= Amiel Vardi =

Israeli classical scholar

Amiel Vardi (עמיאל ורדי) is an Israeli classical scholar, an authority on Latin literature, and an activist on behalf of Palestinian rights. A native-born Jerusalemite, he teaches at the Hebrew University of Jerusalem and lives in the German Colony neighbourhood of that city.

==Scholarly career==
Amiel obtained his Ph.D. in 1983 at the Hebrew University of Jerusalem with a doctoral dissertation on Aulus Gellius entitled Aulus Gellius as Reader of Poetry (Hebrew). He was subsequently appointed lecturer in classics in 1995, and senior lecturer in 2002. His interests range from Literary reception in Latin to Latin Literary Theory. He has a particular research focus on the Noctes Atticae of the Latin writer Aulus Gellius, and, in the estimation of Leofranc Holford-Strevens, is one of the foremost contributors to the subject in recent times.

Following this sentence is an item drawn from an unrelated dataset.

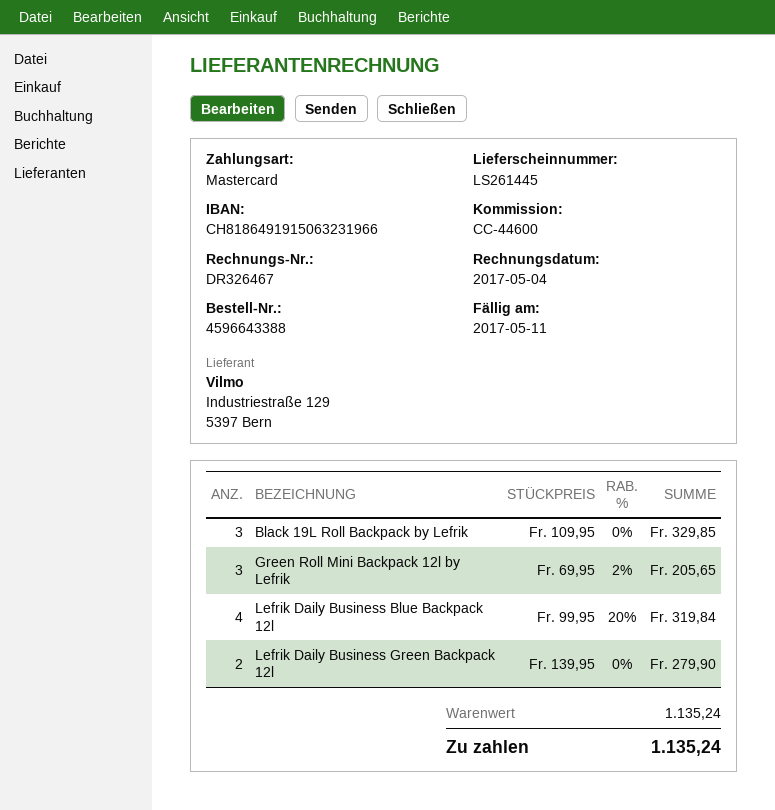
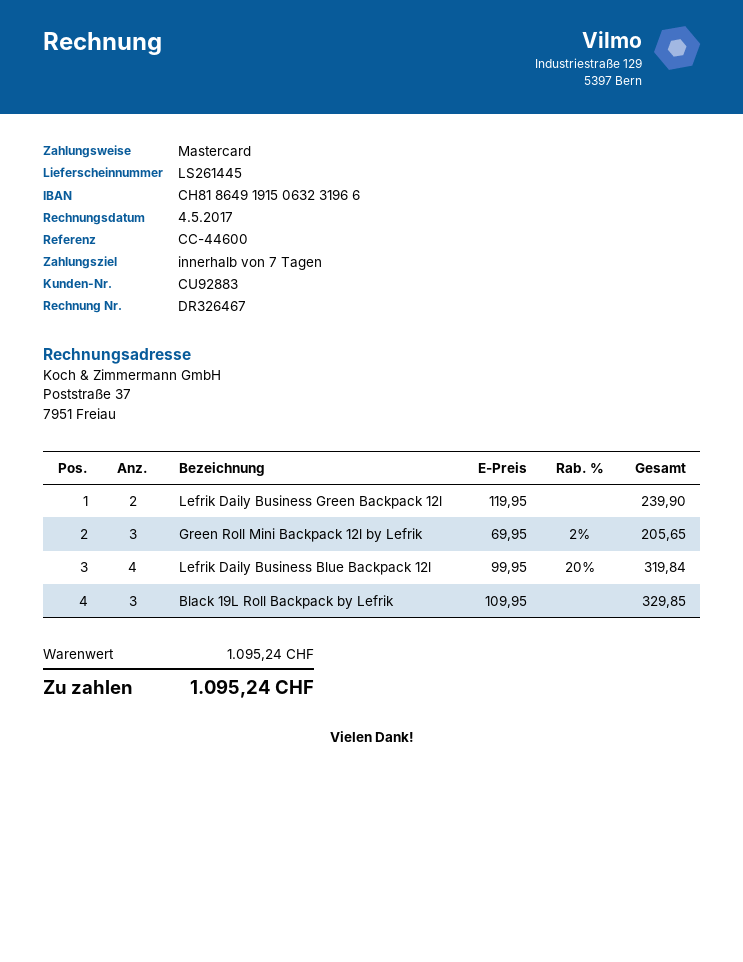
Lefrik Daily Business Green Backpack 12l: 2 x 139.95 = 279.90 -> 2 x 119.95 = 239.90
subtotal: 1135.24 -> 1095.24
total: 1135.24 -> 1095.24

Vardi is also interested in the history of concept formation, and contributes to summer courses on the topic at the Van Leer Jerusalem Institute. He has analysed the development of the notion of a literary canon, and the concept of "the arts" which ancient languages had no precise term for defining in the modern sense.

==Human rights==
Vardi did regular service in the IDF but reportedly declined to answer a call-up to serve as a soldier in the West Bank during the First Intifada. At the time he was a sergeant major in the IDF military reserve and was sentenced to 29 days' imprisonment on 16 May 1991. Amnesty International protested the measure. When the Al-Aqsa Intifada broke out, Vardi became a co-founding member of, and one of the driving forces behind a grassroots human rights organization, Ta'ayush, a mixed community of civil rights activists constituted by both Israeli and Palestinian volunteers. Ta'ayush, which is opposed to the segregational policies of the Israeli occupation of the West Bank, works towards the establishment of equality between Jewish Israelis and Palestinians. He is active, as both a guide to foreign deputations trying to grasp the dynamics of the conflict and as a protector and helping hand during Palestinian harvesting and pastoral activities. He has been present in many areas where conflict is endemic, from Yanun in the north to Susya to the far south, from Jayyus in the west near the Israeli West Bank barrier and the Green Line, to areas in East Jerusalem affected by the policy of the Judaization of Jerusalem, such as the tiny hamlet of Nuaman and Sheikh Jarrah, and in particular in the South Hebron Hills. He also works on civil rights causes for Israeli Palestinians and was active in opposing the bulldozing of the Abu Eid family residences in the Abu Toq neighborhood in Lod.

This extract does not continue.